In the case of health area, the breaking of the partnership with Cuba in the More Doctors Program in 2018 was controversial, since the president made offensive statements to the Cuban people, as well as wanting to subject them to tests to prove their medical capacity2. It is important to note that a large part of the indigenous population was served by the More Doctors Program, which was one of the agendas of the Indigenous Health Conference, which was postponed several times. This lack of commitment to indigenous peoples and other vulnerable populations reveals a disregard for specific health needs, which are part of the fundamental human right to life3. To fill the gap left by the break with the More Doctors Program, the Doctors for Brazil Program was created.
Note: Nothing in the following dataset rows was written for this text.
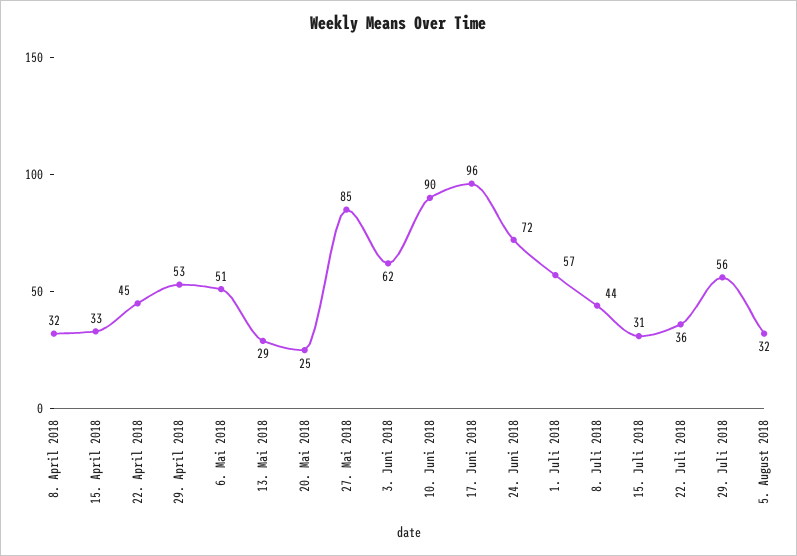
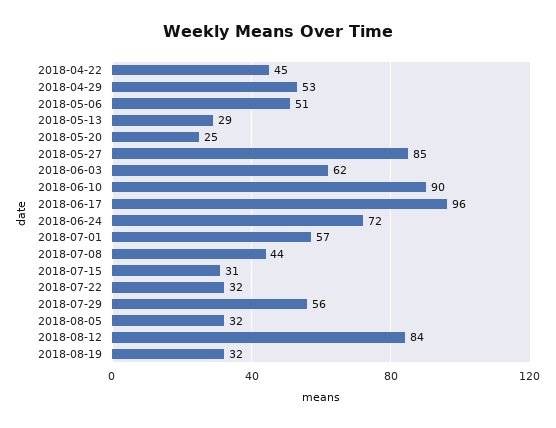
8. April 2018: 32 -> none
15. April 2018: 33 -> none
22. Juli 2018: 36 -> 32
2018-08-12: none -> 84
2018-08-19: none -> 32

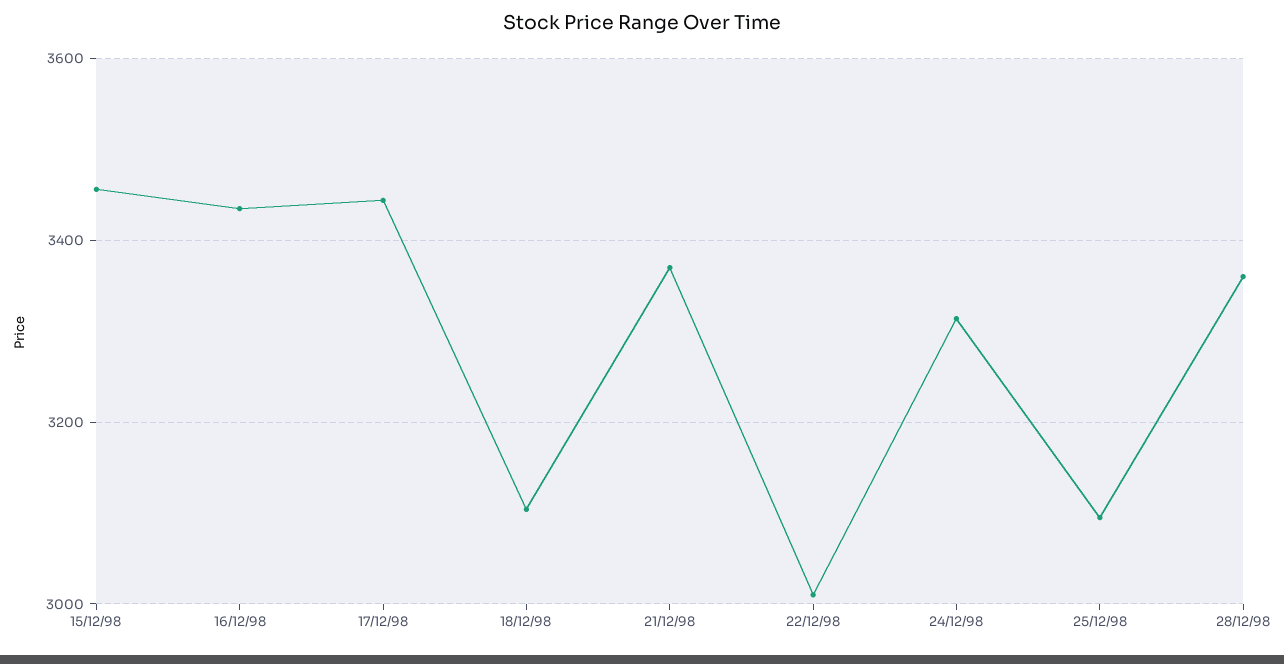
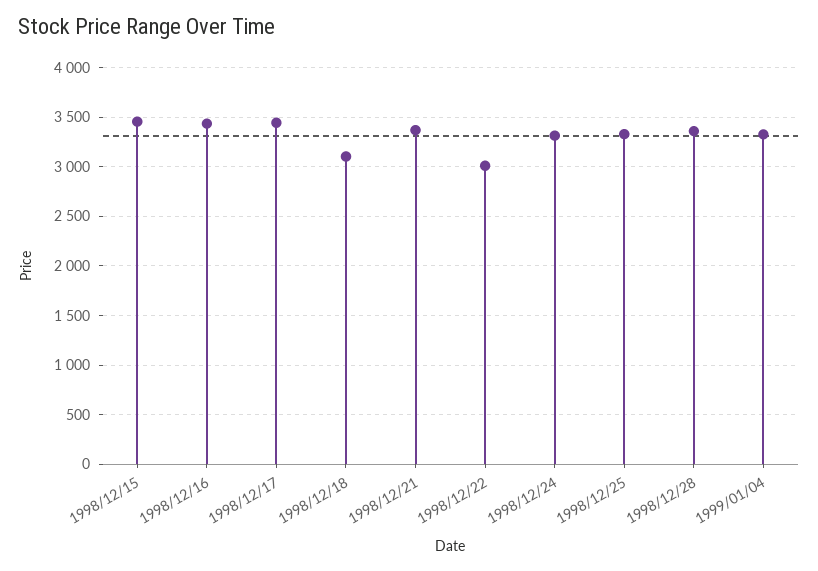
25/12/98: 3100 -> 3300
1999/01/04: none -> 3300

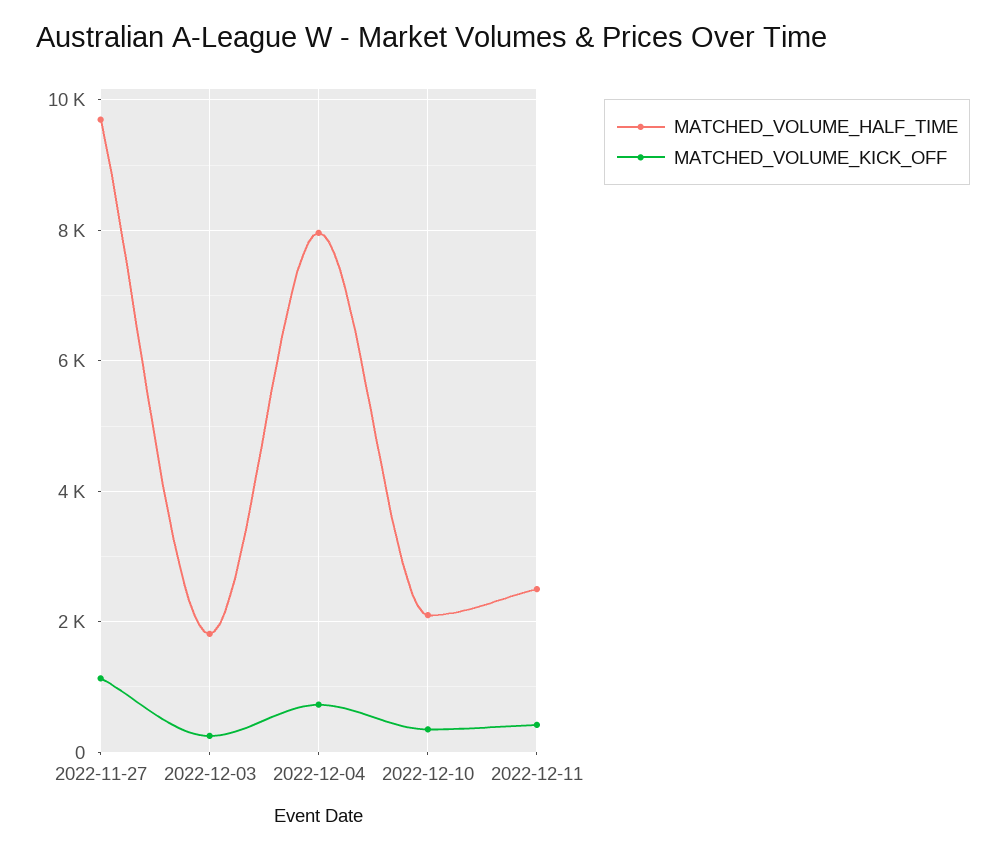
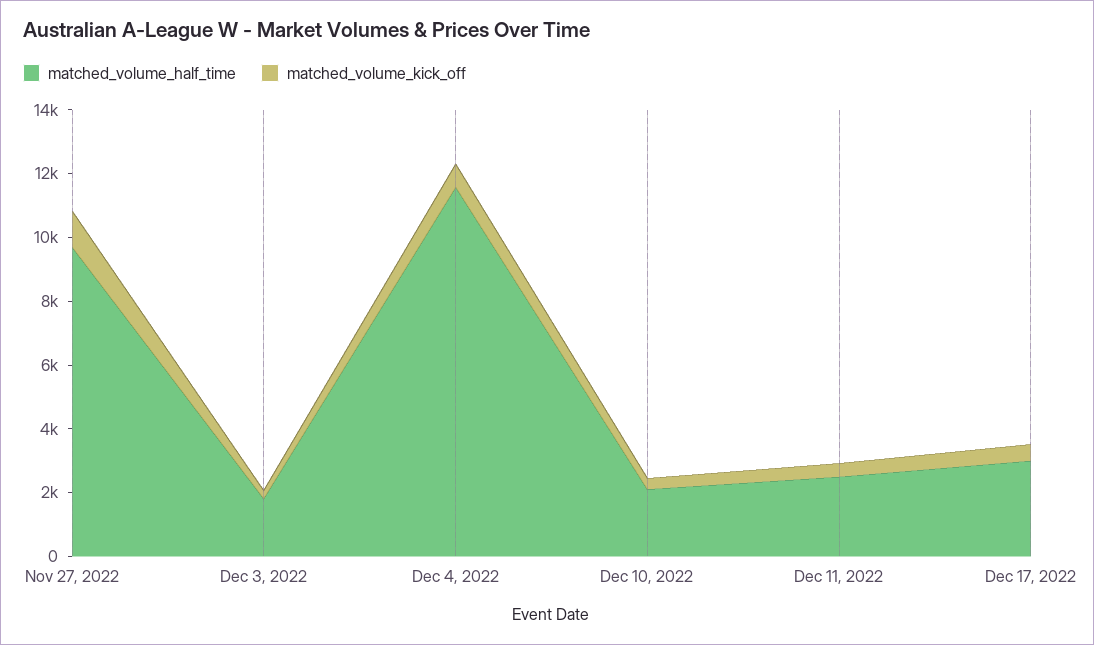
MATCHED_VOLUME_HALF_TIME, 2022-12-04: 8000 -> 11500
MATCHED_VOLUME_HALF_TIME, Dec 17, 2022: none -> 3000
MATCHED_VOLUME_KICK_OFF, Dec 17, 2022: none -> 500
However, the program was a failure, since it provided for an extremely fragile structure, with the privatization of the primary health care stage4 and the replacement of medical residency by distance learning.

From the point of view of financing, Ordinance No. 2.979/2019 (Brasil, 2019a) undermined the principle of universality in relation to health, since the logic of the primary health care budget was changed. Previously, it worked in such a way as to make resources available on a per capita basis, since everyone had to be served. With the approval of the Ordinance, funds were made available according to the number of people who had registered, which weakened the first contact with primary health care, popularly known as the “gateway” to the Unified Health System.

Among the actions that have also weakened the system and Unified Health System users was the approval of Law No. 13,931/2019 (Brasil, 2019 b), which notifies cases of violence against women in public or private networks, violating the right to confidentiality that protects the victim, as well as the flexibilization of the Expanded Family Health and Primary Care Center5, which has meant that people served by these policies, often in areas where access is more difficult, have had their right to health undermined.

It is notice that, since Constitutional Amendment 95/2016 (Brazil, 2016), both the education and health areas had already been undergoing a process of dismantling, regardless of whether there was a structured system or not. The pandemic crisis boosted this dismantling and made even more vulnerable that part of the population that needed the guarantee of the right to health, the right to education and the right to a dignified life, as we will see in the following section.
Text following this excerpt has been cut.